Churn charm! Magid's survey unveils the silver lining for streamers

Adgully Bureau |

In the fast-paced realm of streaming services, where the battle for subscribers is fierce, the term "churn" has often been deemed en ememy. However, a groundbreaking research from Magid suggests that churn is not bad after all. Just as there is good and bad cholesterol, there is bad churn and strategic churn, with the latter proving to be a catalyst for long-term health and growth in the streaming industry.

"Churn" has long been synonymous with subscriber losses and headaches for service providers. Magid's research challenges this narrative, introducing the idea of strategic churn.

According to Magid's Subscription Science practice, not all churn is detrimental. In fact, certain high-value subscribers, even those prone to eventual departure, play a crucial role in shaping the success of a streaming service. Enter SubScape, Magid's innovative analytics tool, revealing distinct subscriber segments and shedding light on the strategic importance of appealing to specific audiences.

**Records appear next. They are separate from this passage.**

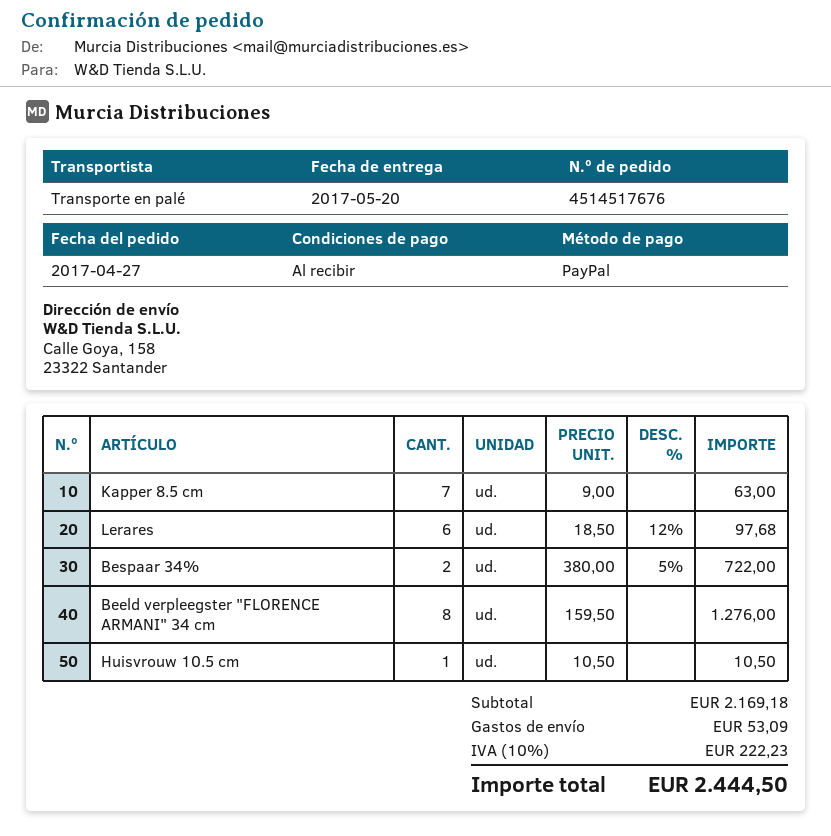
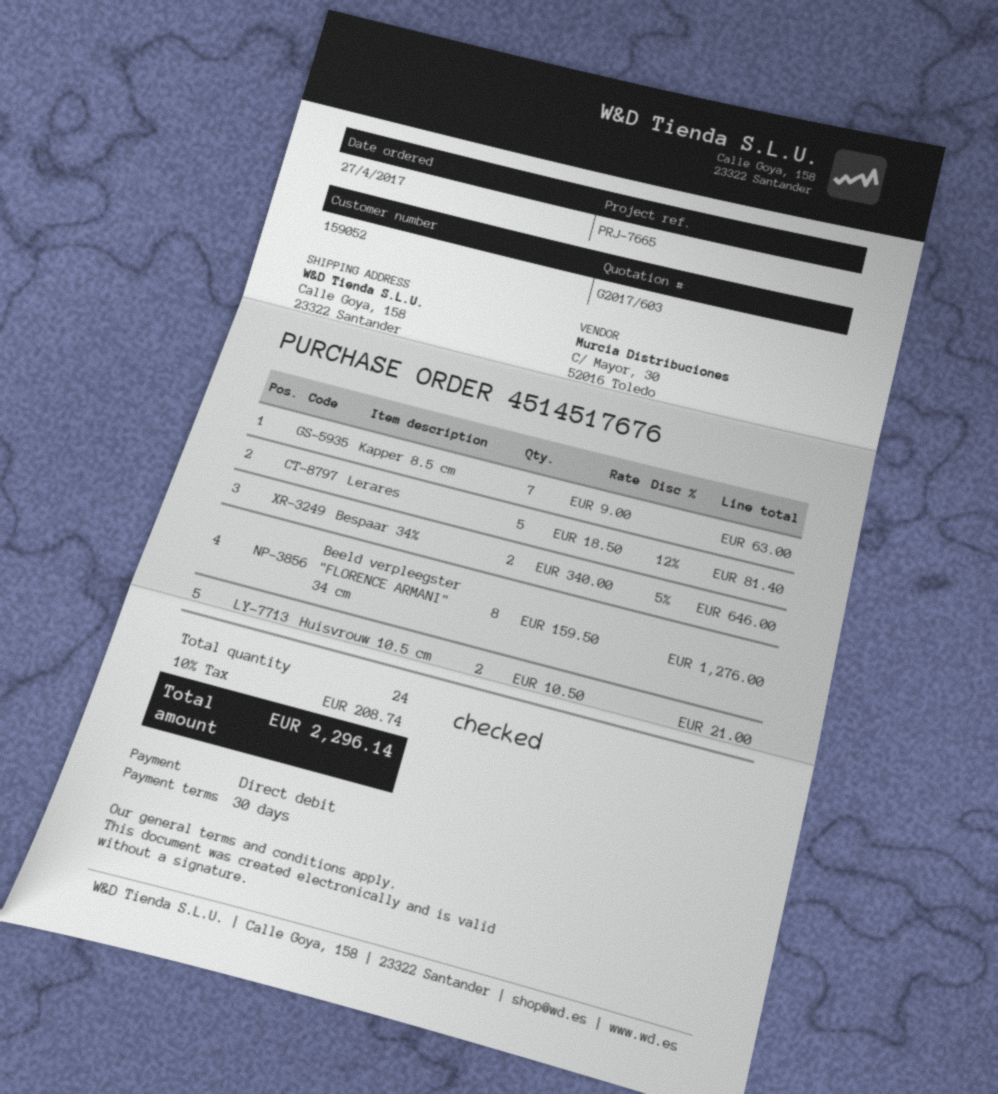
payment terms: on receipt -> 30 days
payment method: PayPal -> direct debit
Lerares: 6 x 18.50 - 12% = 97.68 -> 5 x 18.50 - 12% = 81.40
Bespaar 34%: 2 x 380.00 - 5% = 722.00 -> 2 x 340.00 - 5% = 646.00
Huisvrouw 10.5 cm: 1 x 10.50 = 10.50 -> 2 x 10.50 = 21.00
shipping: 53.09 -> none
tax: 10% = 222.23 -> 10% = 208.74
total: 2444.50 -> 2296.14

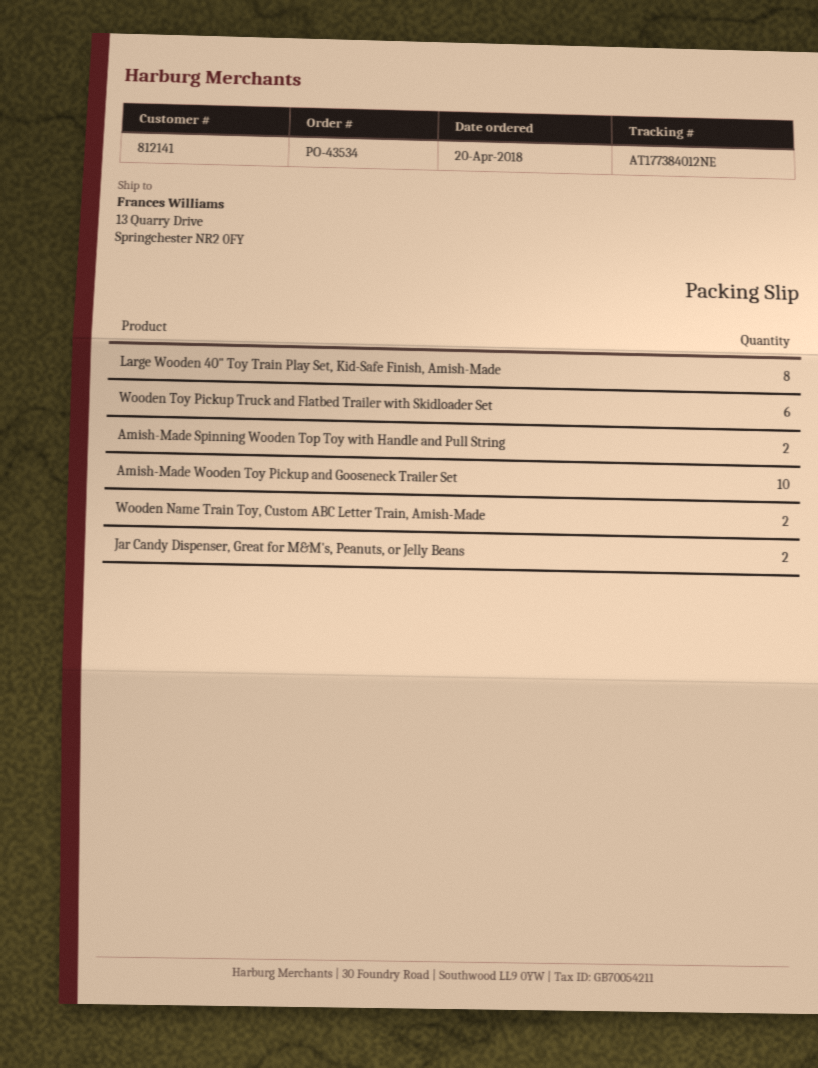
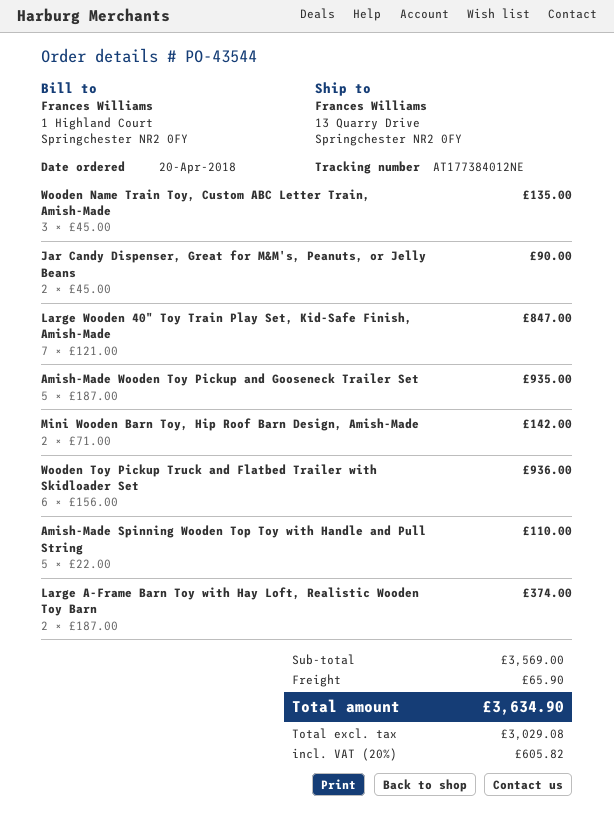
order number: PO-43534 -> PO-43544
Large Wooden 40" Toy Train Play Set, Kid-Safe Finish, Amish-Made: 8 -> 7
Amish-Made Spinning Wooden Top Toy with Handle and Pull String: 2 -> 5
Amish-Made Wooden Toy Pickup and Gooseneck Trailer Set: 10 -> 5
Wooden Name Train Toy, Custom ABC Letter Train, Amish-Made: 2 -> 3
Mini Wooden Barn Toy, Hip Roof Barn Design, Amish-Made: none -> 2
Large A-Frame Barn Toy with Hay Loft, Realistic Wooden Toy Barn: none -> 2

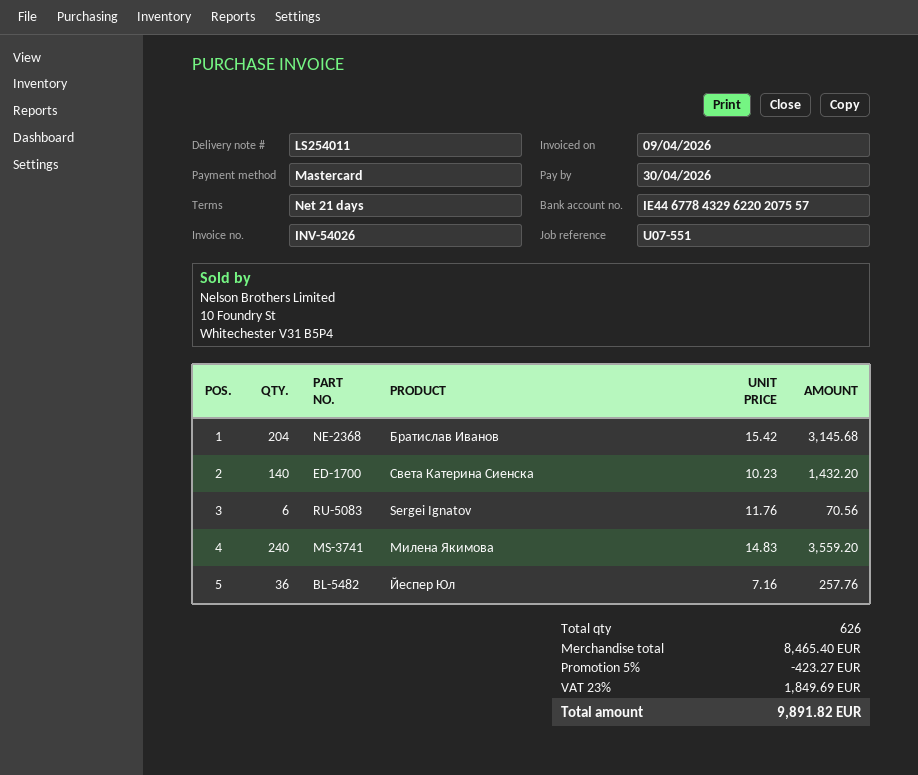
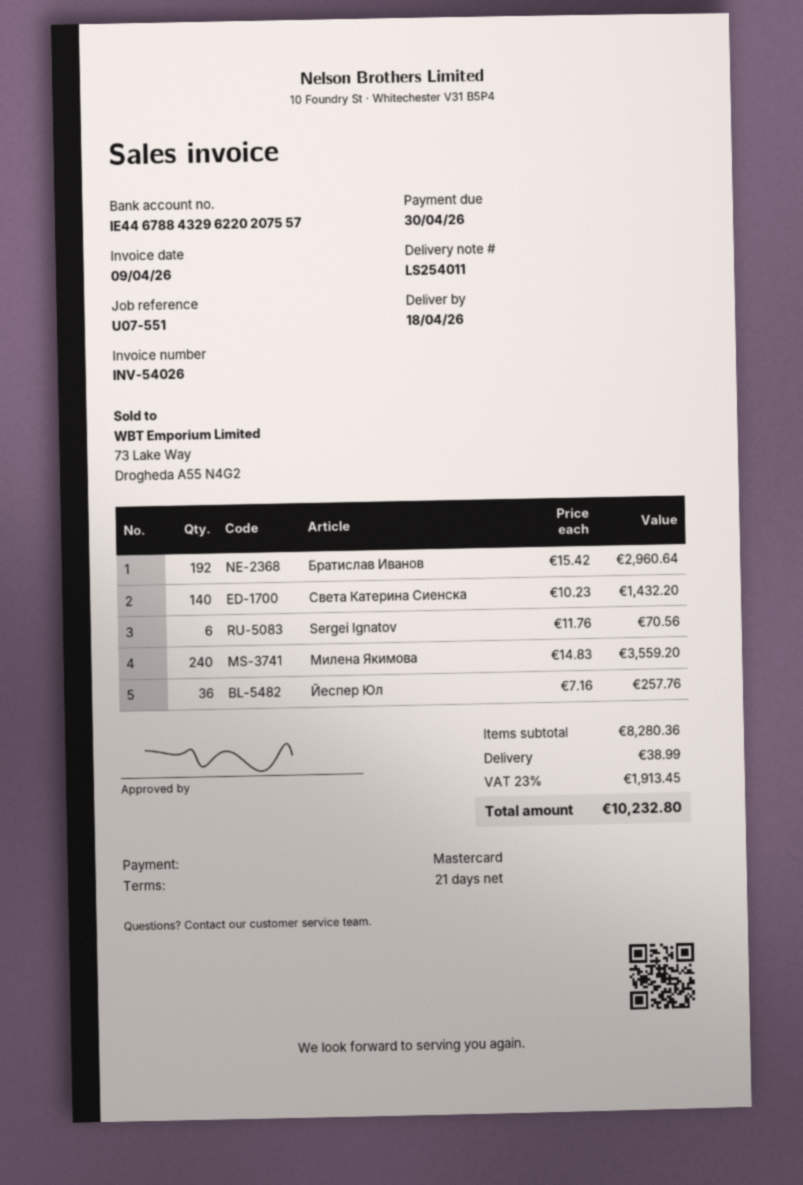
bank account: IE44677843296220207557 -> IE44678843296220207557
Братислав Иванов: 204 x 15.42 = 3145.68 -> 192 x 15.42 = 2960.64
subtotal: 8465.40 -> 8280.36
discount: 5% = 423.27 -> none
shipping: none -> 38.99
tax: 23% = 1849.69 -> 23% = 1913.45
total: 9891.82 -> 10232.80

One such segment, termed "Hypers," represents a goldmine for streaming services. These subscribers not only return for new and attractive programming but actively engage in word-of-mouth promotion on social media, creating valuable buzz. Characterized by their high-income status and a penchant for subscribing to multiple services, Hypers emerge as a strategic asset for streaming platforms.

On the flip side, Magid identifies another group—freeloaders—who engage in temporary subscriptions, often relying on borrowed passwords and quickly dropping services after free trial periods. While they may contribute to subscriber numbers, their fleeting loyalty and spending habits on digital platforms like YouTube and TikTok make them less valuable for long-term growth.

In a landscape where streaming services experience a delicate equilibrium of gains and losses, Magid challenges the conventional focus on churn rates, advocating for a shift toward the metric of total subscribed months. By enticing high-churn subscribers to return sooner and stay longer, services stand to unlock substantial revenue streams.

The key, according to Magid, lies in consistently delivering culturally relevant content. It's not always the big-budget series that capture the elusive Hypers; rather, programmes like the World Cup, The Flash, Euphoria, and Ted Lasso have proven to be powerful magnets for this valuable segment. In the ongoing streaming war, understanding and leveraging the dynamics of strategic churn may well be the key to long-term success.